BC e CMN estabelecem novas regras para a duplicata eletrônica

As duplicatas eletrônicas trarão maior transparência ao mercado financeiro, impedindo que o mesmo título seja negociado duas vezes

O Banco Central e o Conselho Monetário Nacional (CMN) definiram recentemente as regras para emissão da duplicata eletrônica. Esse título será negociado no âmbito de um sistema eletrônico de escrituração, o qual será gerenciado  por uma entidade escrituradora, regulada e fiscalizada pelo BC. “Daqui para a frente todas as duplicatas transacionadas terão que ser registradas nos órgãos competentes. Isso trará maior transparência ao mercado, impedindo que o mesmo título seja negociado duas vezes”,assinala Luís Eduardo da Costa Carvalho, presidente da Associação Nacional dos Participantes em Fundos de Investimentos em Direitos Creditórios Multicedentes e Multissacados (Anfidc).

Segundo Fernando Kalleder, presidente da CRDC (Central de Registros), autorizada a operar pelo Banco Central, as novas regras do BC vão colaborar para uma diminuição dos juros cobrados pelas instituições financeiras. “Isso propiciará um aumento da concessão de crédito para as pequenas e médias empresas”, enfatiza.  

As duplicatas eletrônicas entraram em vigor em 2018, pela Lei 13.775. “O que o CMN e o Banco Central fizeram foi regulamentar algo que já funcionava no dia a dia, mas sem registro, que se tornou obrigatório no final de março”, argumenta Costa Carvalho.
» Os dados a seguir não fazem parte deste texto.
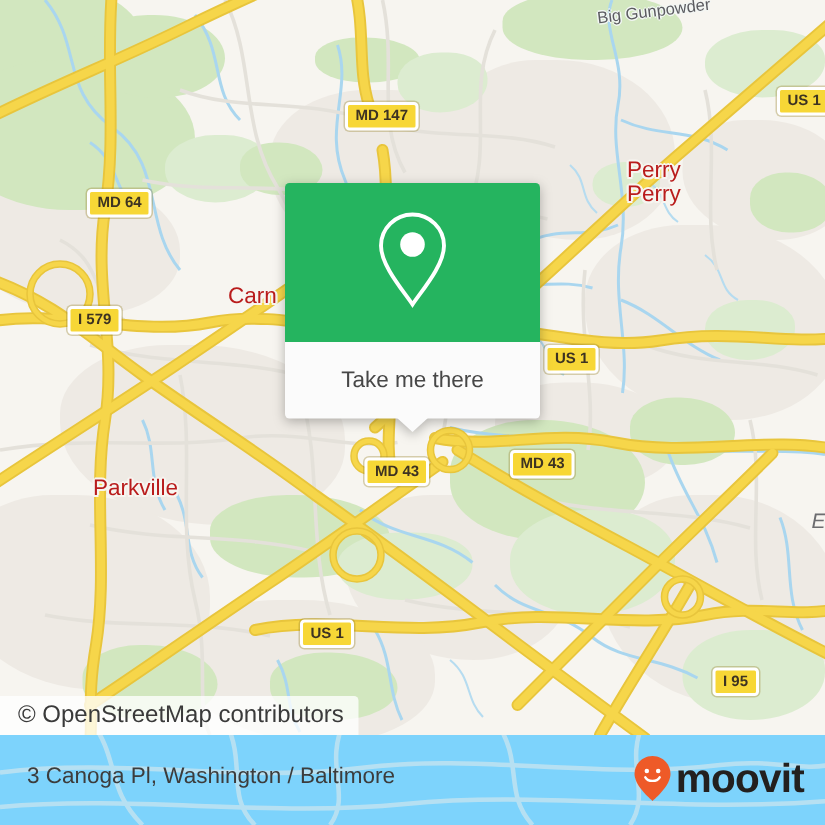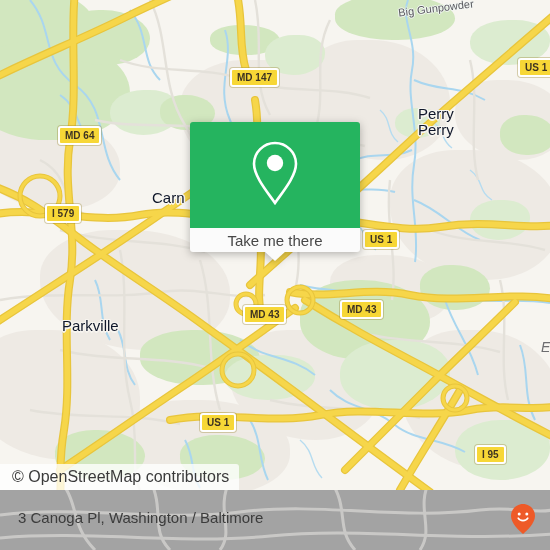--- a/index.html
+++ b/index.html
@@ -26,21 +26,21 @@
   
   .shield{
     position:absolute;background:#f7d736;border:2px solid #ffffff;border-radius:3px;
     color:#3d3322;font-weight:bold;font-size:10px;line-height:13px;
     padding:1px 5px;white-space:nowrap;
     box-shadow:0 0 0 1px rgba(150,130,40,.35);
     font-family:"Liberation Sans",sans-serif;
   }
   
   .place{
-    position:absolute;color:#0f172a;font-size:15px;white-space:nowrap;
+    position:absolute;color:#b91c1c;font-size:15px;white-space:nowrap;
     text-shadow:
       -1.5px 0 #f7f5f0,1.5px 0 #f7f5f0,0 -1.5px #f7f5f0,0 1.5px #f7f5f0,
       -1px -1px #f7f5f0,1px 1px #f7f5f0,-1px 1px #f7f5f0,1px -1px #f7f5f0;
     font-family:"Liberation Sans",sans-serif;
   }
   .place.two{line-height:16px;text-align:center;}
   .rivername{
     position:absolute;color:#5b5b60;font-size:11px;white-space:nowrap;
     text-shadow:-1px 0 #f2f6f4,1px 0 #f2f6f4,0 -1px #f2f6f4,0 1px #f2f6f4;
   }
@@ -51,42 +51,42 @@
   
   #popup{
     position:absolute;left:190px;top:122px;width:170px;
     filter:drop-shadow(0 2px 4px rgba(0,0,0,.28));
   }
   #popup .head{
     height:106px;background:#25b45f;border-radius:3px 3px 0 0;
     display:flex;align-items:center;justify-content:center;
   }
   #popup .foot{
-    height:24px;background:#fbfbfb;border-radius:0 0 3px 3px;
+    height:51px;background:#fbfbfb;border-radius:0 0 3px 3px;
     display:flex;align-items:center;justify-content:center;
     color:#474747;font-size:15px;
   }
   #popup .tail{
     position:absolute;left:50%;transform:translateX(-50%);bottom:-9px;
     width:0;height:0;border-left:11px solid transparent;border-right:11px solid transparent;
     border-top:10px solid #fbfbfb;
   }
 
   
   #attrib{
     position:absolute;left:0;top:464px;
     background:rgba(255,255,255,.78);
     color:#3a3a3a;font-size:16px;line-height:26px;height:26px;
     padding:0 10px 0 12px;white-space:nowrap;border-radius:0 3px 0 0;
   }
 
   
   #bottombar{
     position:absolute;left:0;top:490px;width:550px;height:60px;
-    background:#a3a3a3;overflow:hidden;
+    background:#7dd3fc;overflow:hidden;
   }
   #bottombar .watermark{position:absolute;left:0;top:0;width:550px;height:60px;opacity:.5;}
   #address{
     position:absolute;left:18px;top:19px;color:#3c3c3c;font-size:15px;white-space:nowrap;
   }
   #moovit{position:absolute;right:14px;top:13px;display:flex;align-items:center;gap:2px;}
   #moovit .pinwrap{width:26px;height:32px;position:relative;}
   #moovit .word{color:#23201f;font-size:27px;font-weight:bold;letter-spacing:-0.5px;line-height:32px;}
 </style>
 </head>
@@ -296,16 +296,17 @@
     <div id="address">3 Canoga Pl, Washington / Baltimore</div>
     <div id="moovit">
       <span class="pinwrap">
         <svg width="26" height="32" viewBox="0 0 26 32">
           <path d="M13 1 C6.4 1 1 6.3 1 12.9 C1 20 9 27.5 13 31 C17 27.5 25 20 25 12.9 C25 6.3 19.6 1 13 1 Z" fill="#ee5a28"></path>
           <circle cx="9.2" cy="11" r="1.5" fill="#ffffff"></circle>
           <circle cx="16.8" cy="11" r="1.5" fill="#ffffff"></circle>
           <path d="M8.2 15.2 C10 18.4 16 18.4 17.8 15.2" fill="none" stroke="#ffffff" stroke-width="1.6" stroke-linecap="round"></path>
         </svg>
       </span>
+      <span class="word">moovit</span>
     </div>
   </div>
 
 </div>
 
 </body></html>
Na plataforma CRDC já foram emitidas 20,5 milhões de duplicatas eletrônicas, correspondentes a um volume de crédito de R$ 70 bilhões. Em março deste ano foram R$ 2,7 bilhões. Com base em dados de ANFAC, BACEN e CRDC, estima-se que o total de crédito lastreado em recebíveis mercantis em 2019 foi de R$ 878 bilhões, equivalentes a cerca de 575 milhões de duplicatas. 

 

Apesar de ainda prevista em lei, a duplicata em papel, na prática, caiu em desuso. Foi substituída, em grande parte, pelo boleto de pagamento nas operações financeiras em que estava presente. “Esse tipo de procedimento, no entanto, não dirimiu algumas ineficiências, como a dificuldade de se verificar a validade e a unicidade da duplicata e a tendência de sua negociação ocorrer prioritariamente com o banco emissor do boleto, por exemplo”, argumenta Kalleder.

Sistema eletrônico de escrituração

O sistema eletrônico de escrituração de duplicatas escriturais (duplicata eletrônica) do BC propiciará a oferta de serviços, referentes às duplicatas por meio dele escrituradas, como: emissão da duplicatas em nome do sacador (fornecedor de bens e serviços); apresentação das duplicatas ao sacado (comprador de bens e serviços), possibilitando a coleta do aceite ou recusa (justificada) da duplicata; controle dos pagamentos das duplicatas; controle e realização da transferência de titularidade da duplicata; registro ou depósito centralizado da duplicata; associação da duplicata ao documento fiscal correspondente; e interoperabilidade com outros sistemas eletrônicos de escrituração.

Para permitir uma transição gradual para esse novo modelo de negociação de recebíveis mercantis, de forma a permitir que tanto instituições financeiras como empresas da economia real realizem as adaptações necessárias em seus sistemas e modelos de negócio, as regras estabelecem prazos para a vigência da obrigatoriedade de negociação. conforme o porte do tomador de crédito.

Para empresas de médio porte (faturamento anual entre R$ 4,8 milhões e R$ 300 milhões), a obrigatoriedade entra em vigor 540 dias após a aprovação da convenção do BC e CMN, e para empresas de pequeno porte (faturamento anual entre R$ 360 mil e R$ 4,8 milhões), em 720 dias após a aprovação da convenção.